Robust Deep Joint Source Channel Coding for Task-Oriented Semantic Communications
Taewoo Park, Eunhye Hong, Yo-Seb Jeon, Namyoon Lee, Yongjune Kim
TL;DR
The paper tackles robustness in task-oriented semantic communications by addressing channel-induced stochasticity in deep JSCC. It introduces a KL-divergence based regularizer that makes the noisy posterior approximate the noise-free posterior, and derives a tractable form $\mathcal{R} = \frac{\sigma^2}{2} \mathrm{Tr}(I(z))$ via a Fisher information based Taylor expansion.

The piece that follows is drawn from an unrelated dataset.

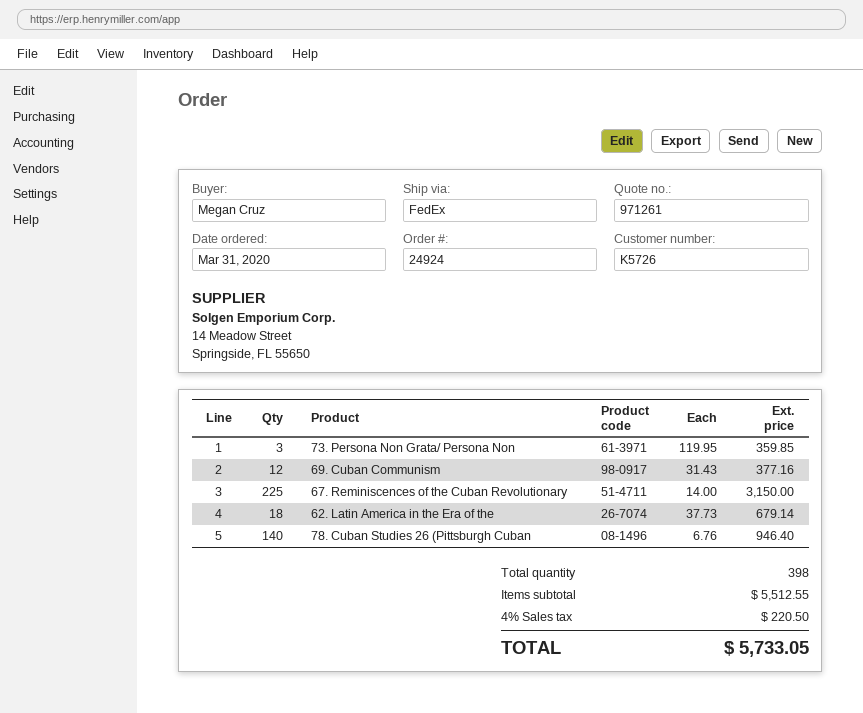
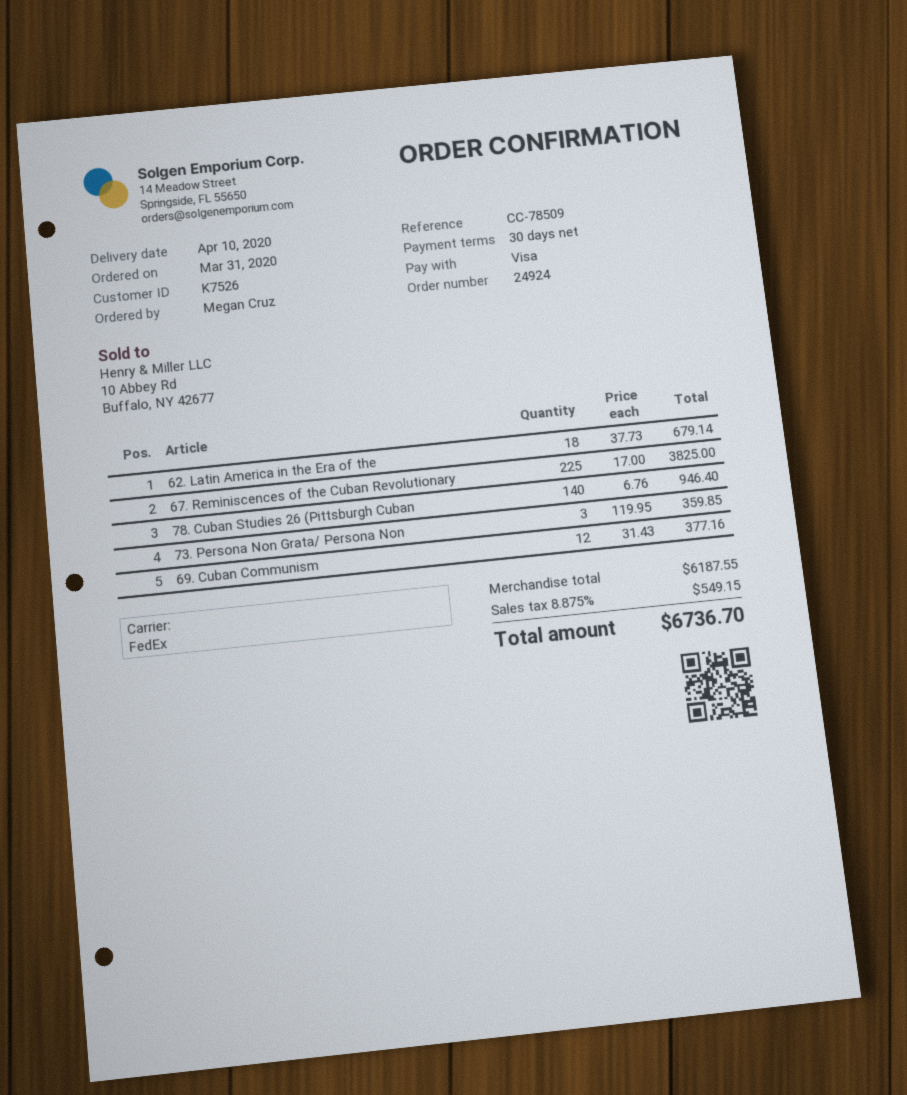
customer number: K5726 -> K7526
67. Reminiscences of the Cuban Revolutionary: 225 x 14.00 = 3150.00 -> 225 x 17.00 = 3825.00
subtotal: 5512.55 -> 6187.55
tax: 4% = 220.50 -> 8.875% = 549.15
total: 5733.05 -> 6736.70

This regularizer smooths the log-posterior curvature and adapts to channel conditions, all while being architecture-agnostic and not increasing inference complexity. Empirical results across analog and digital JSCC setups (under AWGN and fading channels) show consistent improvements in task accuracy, especially when training and testing channel conditions differ. The approach offers a practical boost to reliable, task-oriented semantic communications with potential broad applicability to posterior-dependent systems.
Abstract
Semantic communications based on deep joint source-channel coding (JSCC) aim to improve communication efficiency by transmitting only task-relevant information. However, ensuring robustness to the stochasticity of communication channels remains a key challenge in learning-based JSCC. In this paper, we propose a novel regularization technique for learning-based JSCC to enhance robustness against channel noise. The proposed method utilizes the Kullback-Leibler (KL) divergence as a regularizer term in the training loss, measuring the discrepancy between two posterior distributions: one under noisy channel conditions (noisy posterior) and one for a noise-free system (noise-free posterior). Reducing this KL divergence mitigates the impact of channel noise on task performance by keeping the noisy posterior close to the noise-free posterior. We further show that the expectation of the KL divergence given the encoded representation can be analytically approximated using the Fisher information matrix and the covariance matrix of the channel noise. Notably, the proposed regularization is architecture-agnostic, making it broadly applicable to general semantic communication systems over noisy channels. Our experimental results validate that the proposed regularization consistently improves task performance across diverse semantic communication systems and channel conditions.